Duró más tiempo que los pocos minutos que se tarda en leer lo que he escrito y, además, con todo lo que pasó y hubo, las palabras no son capaces de expresar los sentimientos. Nunca. Intentan aproximarse, pero ellas no tienen sentimientos, no sangran, no se estremecen, no lloran. Sólo son definiciones muertas.

Desapareciste.

Gracias a Dios.

Y ahora te presentas de nuevo, cargando con tus arrepentimientos, y lo que haces en realidad es conseguir lo contrario de lo que te propones: me obligas a que saque de su letargo todo lo malo que fui almacenando contra ti, que reabra las heridas cerradas y sangre de nuevo, que te escupa mis dolorosos estremecimientos, que despierte y te azuce los reproches que te corresponden. Quieres que repita las noches en vela.

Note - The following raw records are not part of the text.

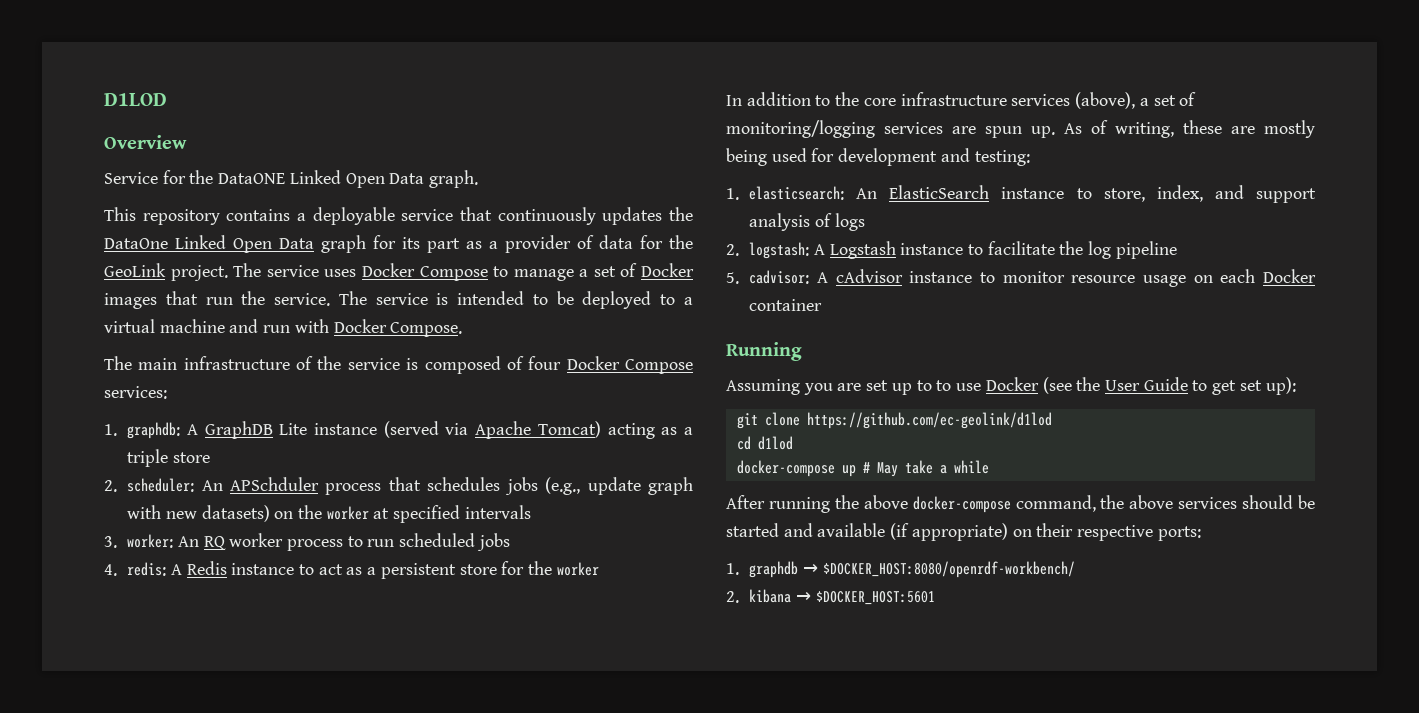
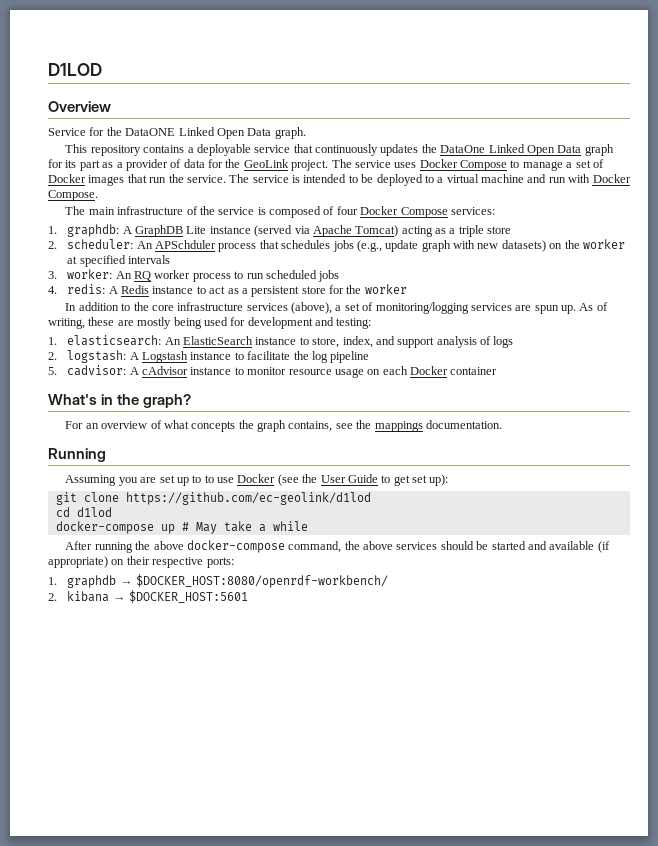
(823, 305) none -> [48,394,192,408] [65,420,502,432] // What's in the graph? // For an overview of what concepts the graph contains, see the mappings documentation.

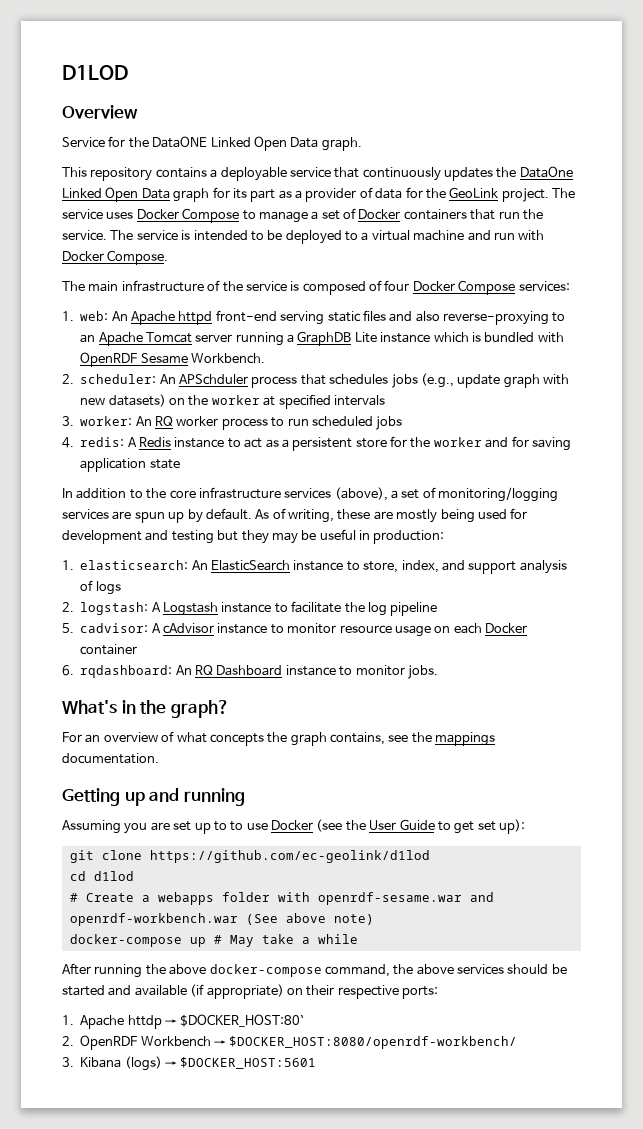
[88,175,125,186] images -> [403,209,467,220] containers
[67,224,512,237] graphdb: A GraphDB Lite instance (served via Apache Tomcat) acting as a triple store -> [80,310,566,325] [80,331,564,346] [80,352,265,367] web: An Apache httpd front-end serving static files and also reverse-proxying to an Apache Tomcat server running a GraphDB Lite instance which is bundled with OpenRDF Sesame Workbench.
(407, 289) none -> [485,436,571,451] [80,458,180,472] and for saving application state
[561,305,577,314] up. -> [168,508,252,523] up by default.
[336,318,372,329] testing: -> [171,529,445,544] testing but they may be useful in production:
(498, 371) none -> [62,665,438,679] // 6. rqdashboard: An RQ Dashboard instance to monitor jobs.
[48,448,106,462] Running -> [62,788,245,806] Getting up and running
(112, 512) none -> [69,892,494,905] [69,913,374,926] // # Create a webapps folder with openrdf-sesame.war and openrdf-workbench.war (See above note)
[67,575,117,588] graphdb -> [80,1014,305,1029] [62,1035,211,1050] Apache httdp → $DOCKER_HOST:80` // 2. OpenRDF Workbench
[48,591,110,602] 2. kibana -> [62,1056,162,1071] 3. Kibana (logs)

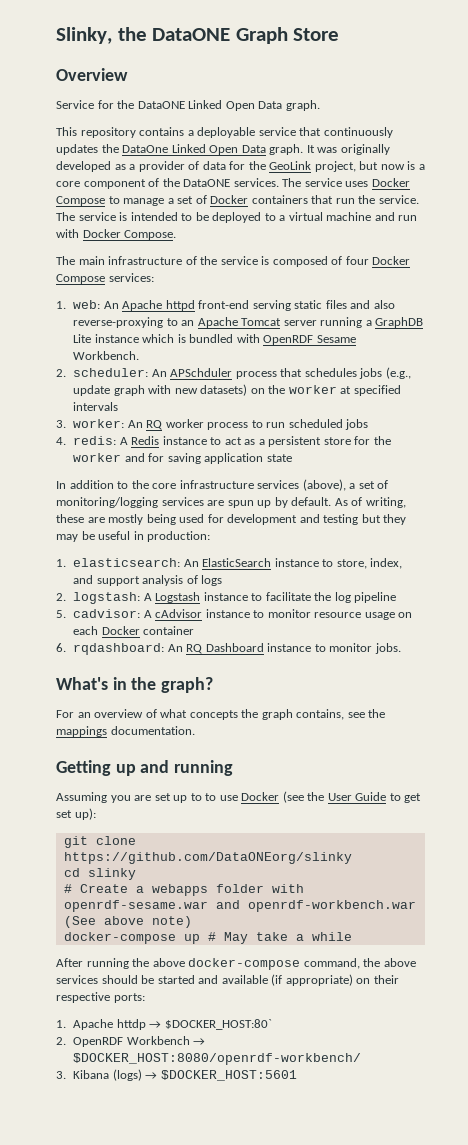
[62,65,128,80] D1LOD -> [56,27,340,44] Slinky, the DataONE Graph Store
[173,187,276,202] graph for its part -> [269,144,390,155] [56,161,111,172] graph. It was originally developed
[501,188,549,202] project. -> [314,161,425,172] [56,178,279,189] project, but now is a core component of the DataONE services.
[149,850,430,863] https://github.com/ec-geolink/d1lod -> [63,852,352,864] https://github.com/DataONEorg/slinky
[93,871,134,881] d1lod -> [87,868,136,880] slinky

Te presentas con tus lágrimas infantiles, falsas, me sueltas una retahíla de frases construidas con retazos de otras que habrás leído por ahí, hablas de un arrepentimiento al que llamas sincero –y que yo no creo- y prometes volver a ser aquel que me encandiló, aquel que fue capaz de desmantelar los muros que resguardaban mi amor, quien despertó la parte más noble de mis sentimientos y los latidos más enamorados de mi corazón. No te creo. Ni quiero creerte. He conseguido ponerme a salvo de tu destrucción. He encontrado mi sitio y mi calma y no voy a consentir jamás, bajo ningún motivo, que entres en mi vida para asolar lo que con tanto esfuerzo he conseguido.

Ya puedes recoger tus miradas lastimeras, la retahíla de explicaciones, esas sonrisas tan falsas, el intento de besarme, todas tus mentiras, y volver por el mismo camino por el que has llegado.

Tu asalto ha resultado infructuoso. Estoy bien y quiero seguir estando bien. Ya me has roto una vez y no necesito repetir la experiencia. Adiós.